As contas públicas federais podem registrar um desempenho melhor do que o inicialmente previsto em 2026, impulsionadas por uma receita extraordinária gerada pela alta do petróleo em meio ao conflito no Oriente Médio. A avaliação foi feita pelo secretário executivo do Ministério do Planejamento, Guilherme Mello, em entrevista ao jornal O Globo.
Ele destacou o impacto direto do aumento das cotações internacionais do petróleo sobre a arrecadação brasileira, afirmando que, “com essas receitas extraordinárias, é possível ter um primário melhor este ano”.
Ex-secretário de Política Econômica da Fazenda e recém-empossado como número dois do Planejamento, Mello afirmou que o cenário abre espaço para um resultado primário mais favorável, reduzindo a necessidade de endividamento.
Segundo o secretário, a estratégia do governo não é utilizar integralmente a nova arrecadação para subsidiar combustíveis, como prevê proposta em análise no Congresso. A ideia é trabalhar com uma divisão do ganho fiscal.
“Não temos a perspectiva de usar tudo [a receita extra para reduzir os tributos sobre combustíveis]. Vamos usar uma parte. É só fazer a conta de quanto custa para fazer a subvenção”, disse.

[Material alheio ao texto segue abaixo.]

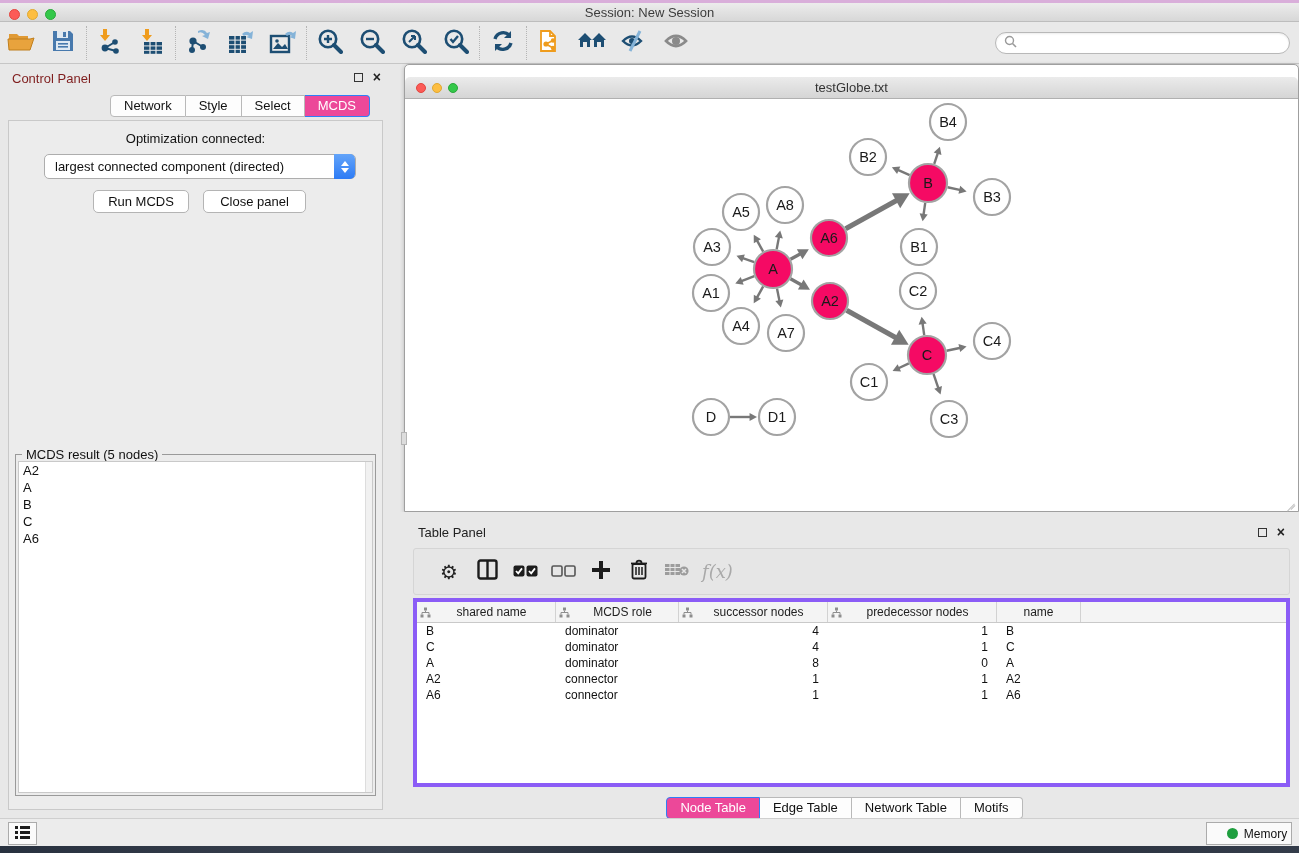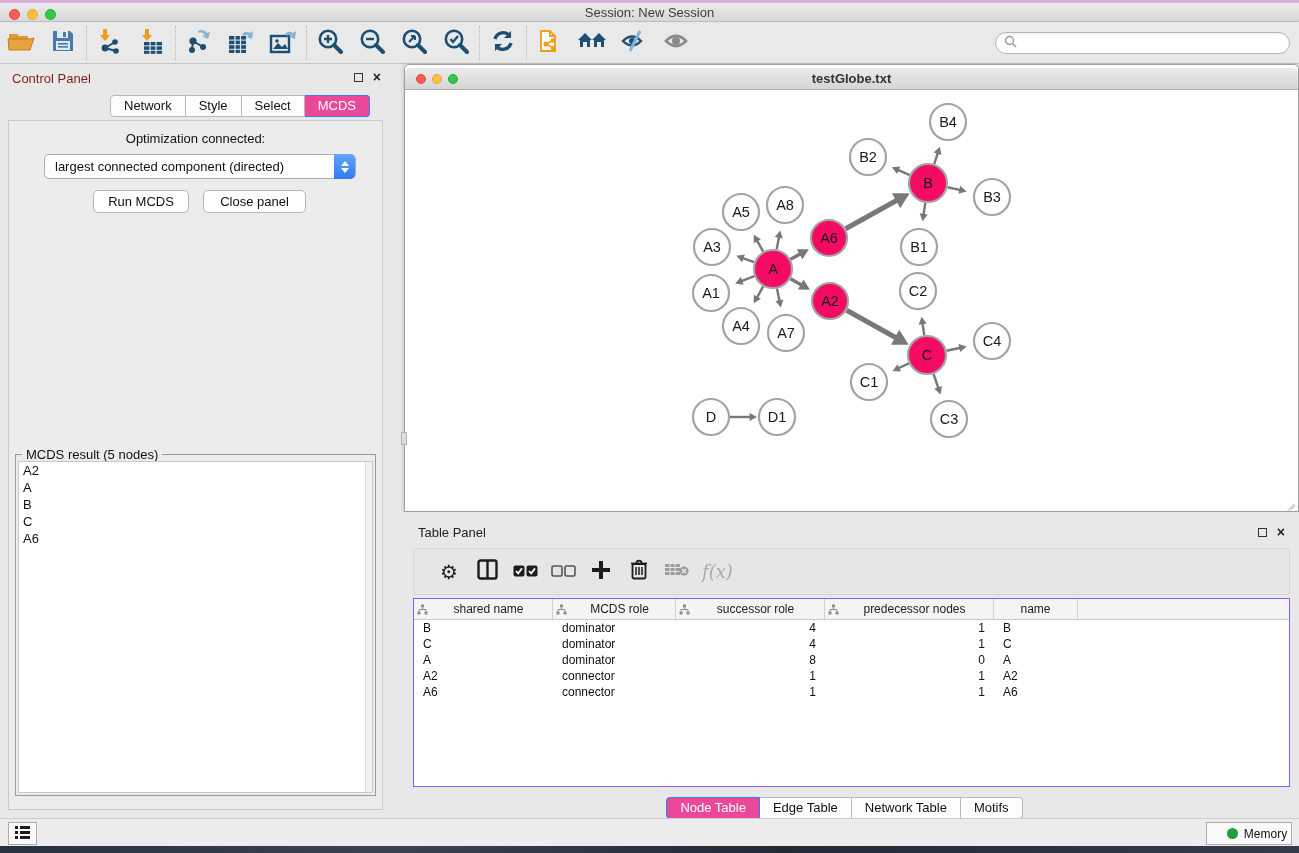--- a/index.html
+++ b/index.html
@@ -41,36 +41,36 @@
   #run-btn { left:84px; top:69px; width:96px; }
   #close-btn { left:194px; top:69px; width:103px; }
   #result-group { position:absolute; left:6px; top:333px; width:361px; height:342px; border:1px solid #9a9a9a; }
   #result-title { position:absolute; left:6px; top:-8px; background:#ececec; padding:0 4px; font-size:13px; color:#111; }
   #result-list { position:absolute; left:2px; top:6px; width:355px; height:332px; background:#fff; border:1px solid #c9c9c9; overflow:hidden; }
   #result-scroll { position:absolute; right:0; top:0; width:7px; height:100%; background:#f1f1f1; border-left:1px solid #ddd; }
   .result-item { font-size:13px; color:#111; padding:1px 0 1px 4px; line-height:15px; }
 
   
   #net-window { left:404px; top:64px; width:895px; height:448px; background:#fff; border:1px solid #9f9f9f; border-radius:5px 5px 0 0; box-shadow:0 1px 4px rgba(0,0,0,.2); }
-  #net-titlebar { position:absolute; left:0; top:3px; width:100%; height:22px; background:linear-gradient(#ebebeb,#d5d5d5); border-bottom:1px solid #b0b0b0; border-radius:5px 5px 0 0;font-weight:bold; }
+  #net-titlebar { position:absolute; left:0; top:12px; width:100%; height:22px; background:linear-gradient(#ebebeb,#d5d5d5); border-bottom:1px solid #b0b0b0; border-radius:5px 5px 0 0; }
   #net-title { width:100%; text-align:center; font-size:13px; color:#333; line-height:21px; }
   #graph-svg { position:absolute; left:0; top:22px; }
   #net-grip { position:absolute; right:2px; bottom:2px; width:10px; height:10px; }
   #net-grip i { position:absolute; background:#c0c0c0; height:1px; }
   #splitter-left { left:401px; top:432px; width:6px; height:13px; background:#dcdcdc; border:1px solid #b5b5b5; }
   #splitter-bottom { left:845px; top:514px; width:13px; height:5px; background:#dcdcdc; border:1px solid #b5b5b5; }
 
   
   #table-panel { left:390px; top:512px; width:909px; height:306px; background:#e8e8e8; }
   #tp-title { position:absolute; left:28px; top:13px; font-size:13px; color:#222; }
   #tp-toolbar { position:absolute; left:23px; top:36px; width:877px; height:47px; background:#e6e6e6; border:1px solid #d5d5d5; border-radius:3px; display:flex; align-items:center; padding-left:16px; }
   .tp-icon { width:38px; height:40px; display:flex; align-items:center; justify-content:center; flex:0 0 auto; }
   #fx-label { font-family:"DejaVu Serif","Liberation Serif",serif; font-style:italic; font-size:18px; color:#a9a9a9; margin-left:6px; }
   #gear-glyph { font-size:20px; color:#222; line-height:20px; }
-  #node-table { position:absolute; left:23px; top:86px; width:877px; height:189px; background:#fff; border:1px solid #8b5cf6; overflow:hidden; }
+  #node-table { position:absolute; left:23px; top:86px; width:877px; height:189px; background:#fff; border:4px solid #8b5cf6; overflow:hidden; }
   #nt-header { display:flex; height:21px; background:#f4f4f4; border-bottom:1px solid #c9c9c9; }
   .nt-hcell { display:flex; align-items:center; border-right:1px solid #d2d2d2; font-size:12px; color:#222; padding:0 3px; }
   .nt-hcell .hlabel { flex:1; text-align:center; }
   .nt-row { display:flex; height:16px; }
   .nt-cell { font-size:12px; color:#111; line-height:16px; padding:0 9px; white-space:nowrap; }
   #tp-tabs { position:absolute; left:0; top:285px; width:100%; display:flex; justify-content:center; }
   #tp-tabs .seg-tab { line-height:20px; }
 
   
   #status-bar { left:0; top:818px; width:1299px; height:28px; background:#ececec; border-top:1px solid #cfcfcf; }
@@ -517,21 +517,21 @@
           </svg>
           <span class="hlabel">MCDS role</span>
         </div>
         <div class="nt-hcell" style="width: 149px;">
           <svg width="11" height="11" viewBox="0 0 11 11">
             <rect x="4" y="0.5" width="3" height="3" fill="#8d8d8d"></rect>
             <path d="M5.5 3.5 v2 M2 7.5 v-2 h7 v2" fill="none" stroke="#8d8d8d" stroke-width="1"></path>
             <rect x="0.5" y="7.5" width="3" height="3" fill="#8d8d8d"></rect>
             <rect x="7.5" y="7.5" width="3" height="3" fill="#8d8d8d"></rect>
           </svg>
-          <span class="hlabel">successor role</span>
+          <span class="hlabel">successor nodes</span>
         </div>
         <div class="nt-hcell" style="width: 169px;">
           <svg width="11" height="11" viewBox="0 0 11 11">
             <rect x="4" y="0.5" width="3" height="3" fill="#8d8d8d"></rect>
             <path d="M5.5 3.5 v2 M2 7.5 v-2 h7 v2" fill="none" stroke="#8d8d8d" stroke-width="1"></path>
             <rect x="0.5" y="7.5" width="3" height="3" fill="#8d8d8d"></rect>
             <rect x="7.5" y="7.5" width="3" height="3" fill="#8d8d8d"></rect>
           </svg>
           <span class="hlabel">predecessor nodes</span>
         </div>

A medida está relacionada ao projeto que permite compensar desonerações em combustíveis com receitas adicionais do petróleo, mantendo o equilíbrio fiscal.
“Neutralidade fiscal” e impacto da guerra
A discussão sobre o uso da receita ocorre em meio ao choque internacional nos preços do petróleo. O ministro da Fazenda, Dario Durigan, já havia defendido o conceito de “neutralidade fiscal” na proposta, argumentando que o Brasil não deve se beneficiar integralmente de um cenário de conflito externo.
“O governo não deve ser ‘sócio da guerra’ no Oriente Médio”, afirmou o ministro no programa Roda Viva.
Mello reforçou essa linha de argumentação e defendeu que parte dos ganhos seja revertida para a população via redução temporária de preços.
“Nós estamos sendo muito conservadores. É uma situação excepcional, que exige medidas excepcionais”, frisou.
Receita extra pode chegar a R$ 100 bilhões
O aumento das cotações do petróleo — hoje próximo de US$ 100 por barril, acima da estimativa oficial de US$ 73 — altera significativamente o cenário fiscal. Projeções internas da equipe econômica indicam que a arrecadação adicional pode variar entre R$ 80 bilhões e R$ 100 bilhões, considerando royalties, participações especiais e tributos do setor.
O governo, no entanto, ainda não oficializou os números, que dependem de consolidação da Receita Federal e devem ser divulgados no próximo relatório bimestral de receitas e despesas.
Risco de aumento de bloqueios no orçamento
Do lado das despesas, Mello alertou para a possibilidade de maior necessidade de bloqueios orçamentários, especialmente devido ao aumento das concessões previdenciárias.
O esforço do governo para reduzir a fila do INSS tem elevado o ritmo de novos benefícios, o que pode pressionar o orçamento.
“Se há uma aceleração de concessões e isso não está incorporado, é possível que isso afete as projeções. E, portanto, gere bloqueios”, pontuou.
Política fiscal e impacto na taxa de juros
O secretário também rebateu críticas que associam a política fiscal do governo ao nível elevado da taxa Selic, atualmente em 14,5%. Segundo ele, os indicadores fiscais mostram responsabilidade na condução das contas públicas. “O arcabouço foi cumprido plenamente, em sua completude, durante todos os anos.”
Mello argumentou que o cumprimento das metas fiscais e dos mecanismos do novo arcabouço demonstra disciplina, afastando a ideia de expansão fiscal descontrolada.
Debate sobre subsídios e crédito público
Sobre o uso de recursos públicos para crédito subsidiado, o secretário avaliou que o volume atual ainda é limitado e direcionado a áreas estratégicas, como inovação e transição ecológica, sem impacto relevante na trajetória macroeconômica.
Ele também reconheceu a necessidade de discutir o controle de gastos obrigatórios no médio prazo, indicando que o tema deve ficar para o próximo ciclo de governo.